Thursday, January 3, 2013

Writing Rituals


Finding the right rhythm to write. It’s like finding the right rhythm to exercise, meditate, or feed yourself. It’s elusive and imperative, a pain to nail down. But once you find it, and it could take some time, it should be blissful. You should find yourself skipping towards it as if you were having a gorgeous lunch with your most treasured person on the planet.

Yes, it should be that good.

If you’re reading this, you either know me through social media, are related to me, or found this through a search. If you are the former, “Hey there! How are you?” If you are the latter, you are seeking, as I have done, ways to get your head into the framework of writing (so as to nourish your soul) on a regular basis...

This was written for you, seeker.



First of all, let me admonish you for wasting time doing searches on writing tips, writing rituals, and/or ways to write more. You should just be writing--says the girl sitting in a coffee shop writing this blog post when she should be editing and working on her own half-finished novel. 

But it’s true. 

You should write and write and write and write. 

But I understand why you are here. Let me ask you this, what stops you from writing?

  •       You can’t find the time?
  •       You procrastinate too much? Skirt the task like a tired dog circles his bed?
  •       Find yourself uncomfortable once you’ve set yourself to the task?


I understand. It’s going to be okay. (Feel better? Not yet? Keep reading.)
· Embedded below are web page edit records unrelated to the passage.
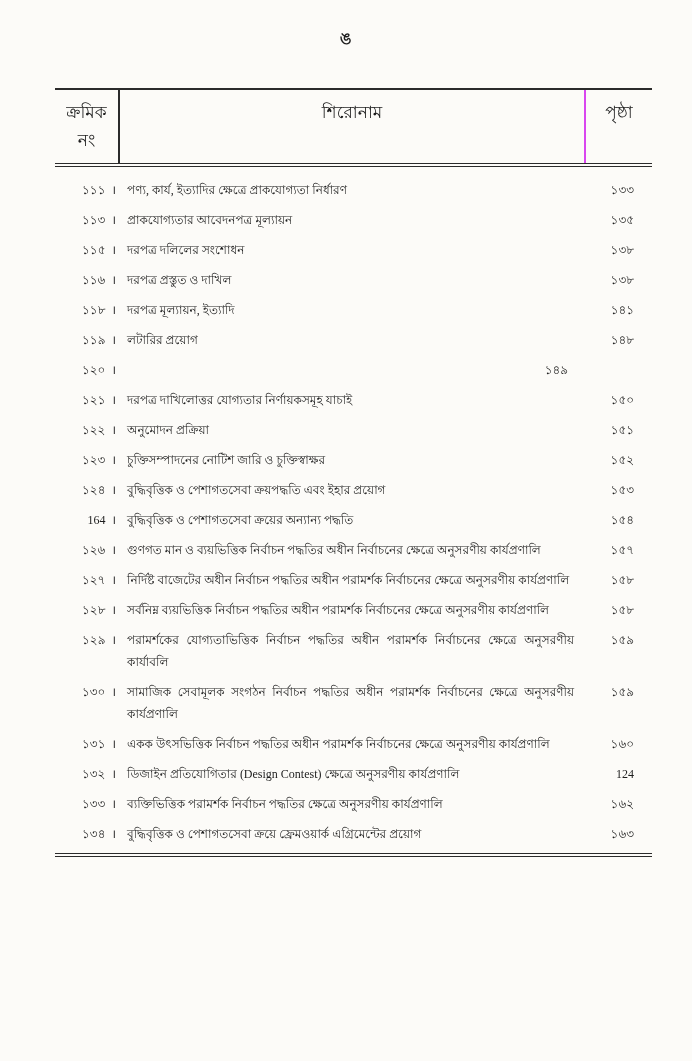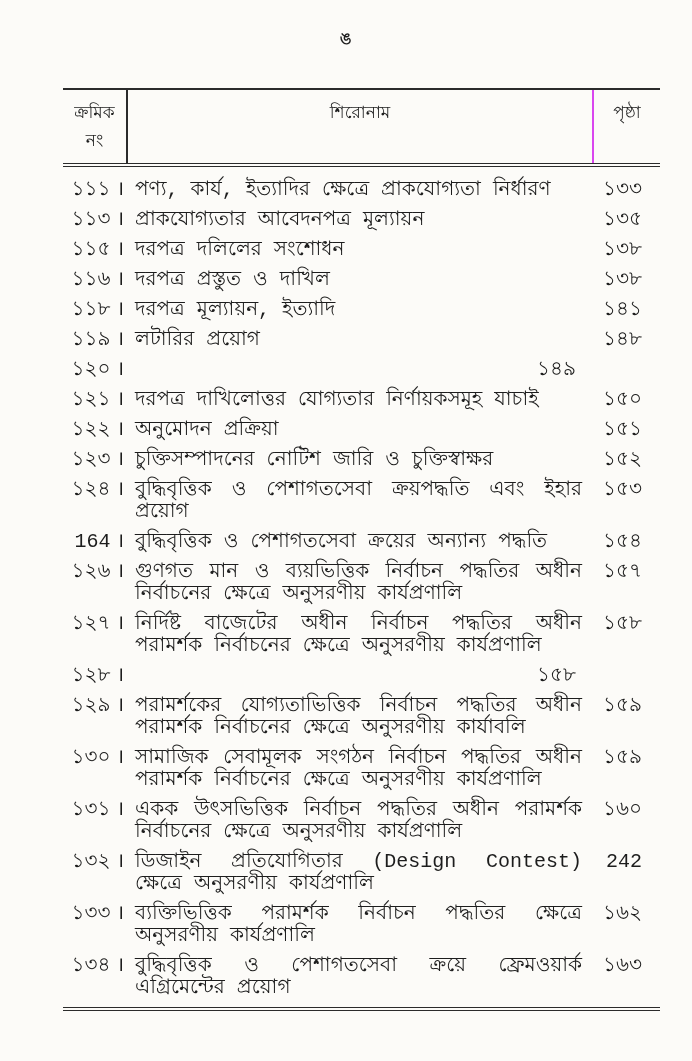"ক্রমিক নং" .toc { left: 63px -> 55px }
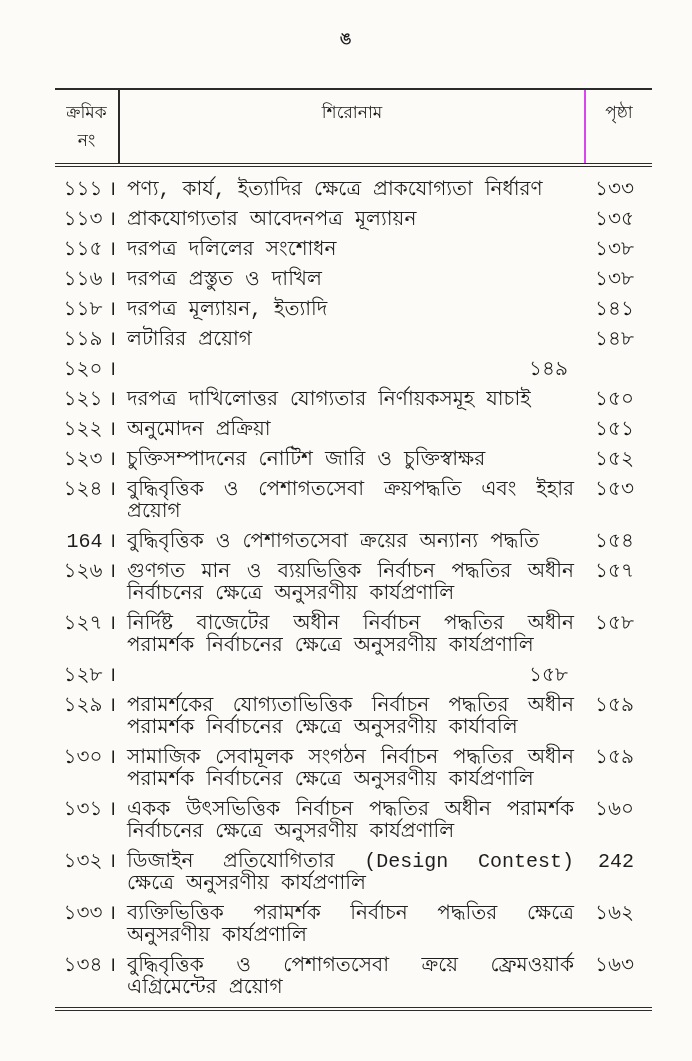"১১১ ।" .row { font-family: Liberation Mono, monospace -> none; font-size: 20px -> 12px }
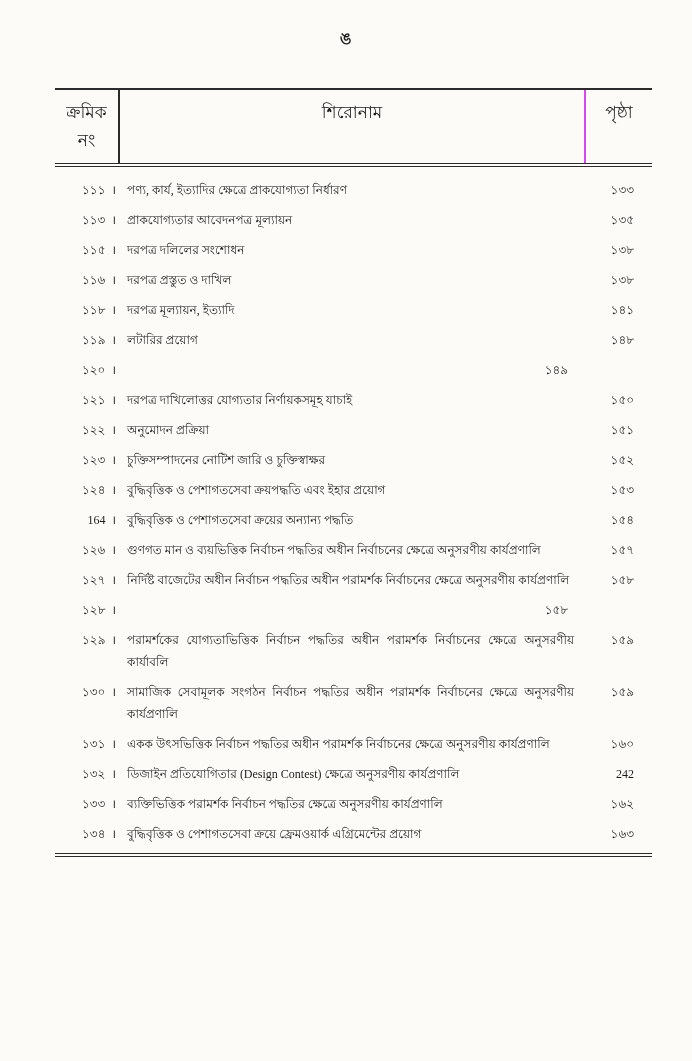"সর্বনিম্ন ব্যয়ভিত্তিক নির্বাচন পদ্ধতির" div.cell-title { html: none -> <div>সর্বনিম্ন ব্যয়ভিত্তিক নির্বাচন পদ্ধতির অধীন পরামর্শক নির্বাচনের ক্ষেত্রে অনুসরণীয় কার্যপ্রণালি</div> }
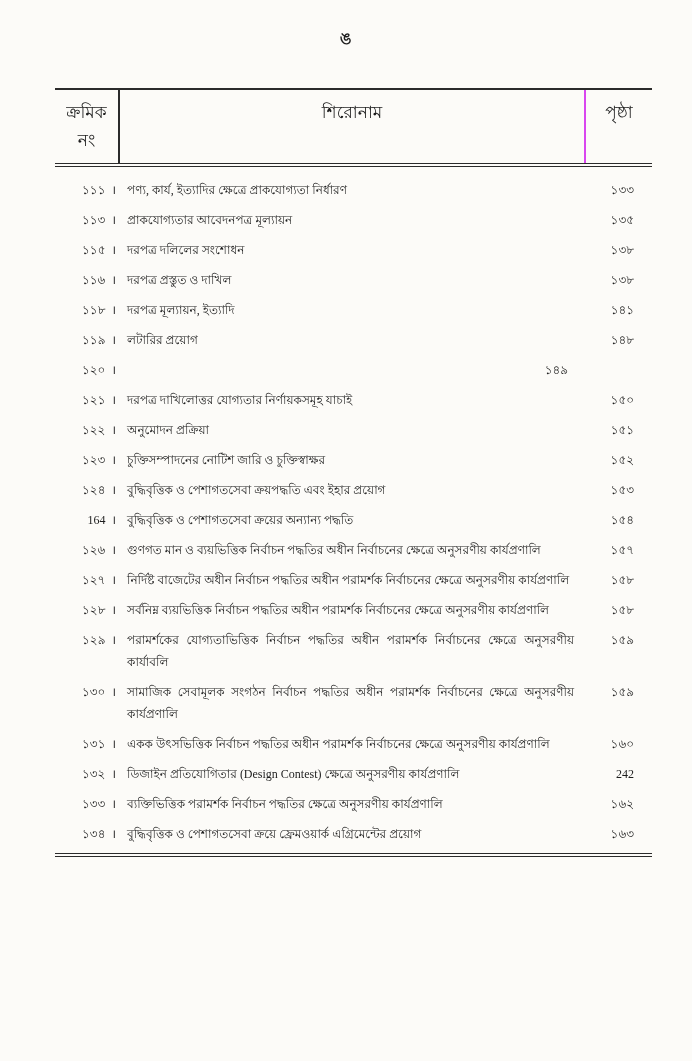"242" div.cell-page { text: 242 -> 124 }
Can’t find the time solutions:

When I was a working mom, my life felt like a conveyor belt of endless tasks. From the moment I opened my eyes until the moment I shut them I was in ‘go-mode.’ It sucked. But I still snuck in time to write. No, I’m not Jessica Alba, Bethany Skinny Girl Whatever, or any of those other powerhouse moms who can look gorgeous, skin and dress a deer, make a wreath out of the antlers, do the laundry, all while driving their perfectly behaved children to equestrian ninja classes.

That’s not me. 

I looked like crap, I felt like crap. I did not feel that I was enjoying the ride of life. I was beneath the ride, somewhere in the sewer with my head barely above the filth. I digress. I found time to write in the strangest places--on breaks, at lunch, and during endless, faculty meetings  I found time in the car waiting for my parents to make the hand-off with my little darling. If I was rested, I found time after dinner, or in the morning before work. I found time when my daughter napped on weekends (if I wasn’t napping too.) There was no ritual at that time. Finding the time was the ritual. But I did what I could. A paragraph here, a sentence there. Every word counts.
If you are on the conveyor belt of life, I’m sorry and hope that you are finding peace wherever you can get it, but I also hope you will try to sneak in your passion for writing wherever and whenever you can. 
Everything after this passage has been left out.